Entries shown:
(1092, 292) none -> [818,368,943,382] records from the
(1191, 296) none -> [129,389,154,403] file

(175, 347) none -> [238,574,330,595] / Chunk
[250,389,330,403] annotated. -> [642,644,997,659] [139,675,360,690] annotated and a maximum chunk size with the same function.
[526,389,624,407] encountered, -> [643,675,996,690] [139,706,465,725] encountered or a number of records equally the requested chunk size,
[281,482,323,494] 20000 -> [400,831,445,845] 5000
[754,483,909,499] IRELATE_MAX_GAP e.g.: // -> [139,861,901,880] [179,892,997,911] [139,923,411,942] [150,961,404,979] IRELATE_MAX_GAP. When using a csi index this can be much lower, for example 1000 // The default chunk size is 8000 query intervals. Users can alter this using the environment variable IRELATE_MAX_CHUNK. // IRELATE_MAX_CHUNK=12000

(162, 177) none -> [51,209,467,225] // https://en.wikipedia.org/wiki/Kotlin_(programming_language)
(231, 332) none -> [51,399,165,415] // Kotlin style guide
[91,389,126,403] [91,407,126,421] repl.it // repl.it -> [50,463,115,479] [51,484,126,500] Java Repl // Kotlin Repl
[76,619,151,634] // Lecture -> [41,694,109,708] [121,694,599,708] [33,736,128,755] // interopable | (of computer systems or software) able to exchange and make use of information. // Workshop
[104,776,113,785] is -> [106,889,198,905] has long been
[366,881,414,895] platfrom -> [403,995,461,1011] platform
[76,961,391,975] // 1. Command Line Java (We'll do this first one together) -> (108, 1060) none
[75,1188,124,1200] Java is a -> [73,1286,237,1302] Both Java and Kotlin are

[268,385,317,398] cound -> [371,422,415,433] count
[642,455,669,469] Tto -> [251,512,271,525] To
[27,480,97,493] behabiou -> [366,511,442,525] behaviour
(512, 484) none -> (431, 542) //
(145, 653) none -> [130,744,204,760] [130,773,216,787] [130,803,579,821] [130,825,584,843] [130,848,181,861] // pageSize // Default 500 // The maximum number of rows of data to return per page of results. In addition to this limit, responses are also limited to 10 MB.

Task objective: Starting at the line above that contains "[366,881,414,895] platfrom ->", write out each line exactly until the line that contains "(512, 484) none -> (431, 542) //" has been written, and stop there.

Reply to the exercise:
[366,881,414,895] platfrom -> [403,995,461,1011] platform
[76,961,391,975] // 1. Command Line Java (We'll do this first one together) -> (108, 1060) none
[75,1188,124,1200] Java is a -> [73,1286,237,1302] Both Java and Kotlin are

[268,385,317,398] cound -> [371,422,415,433] count
[642,455,669,469] Tto -> [251,512,271,525] To
[27,480,97,493] behabiou -> [366,511,442,525] behaviour
(512, 484) none -> (431, 542) //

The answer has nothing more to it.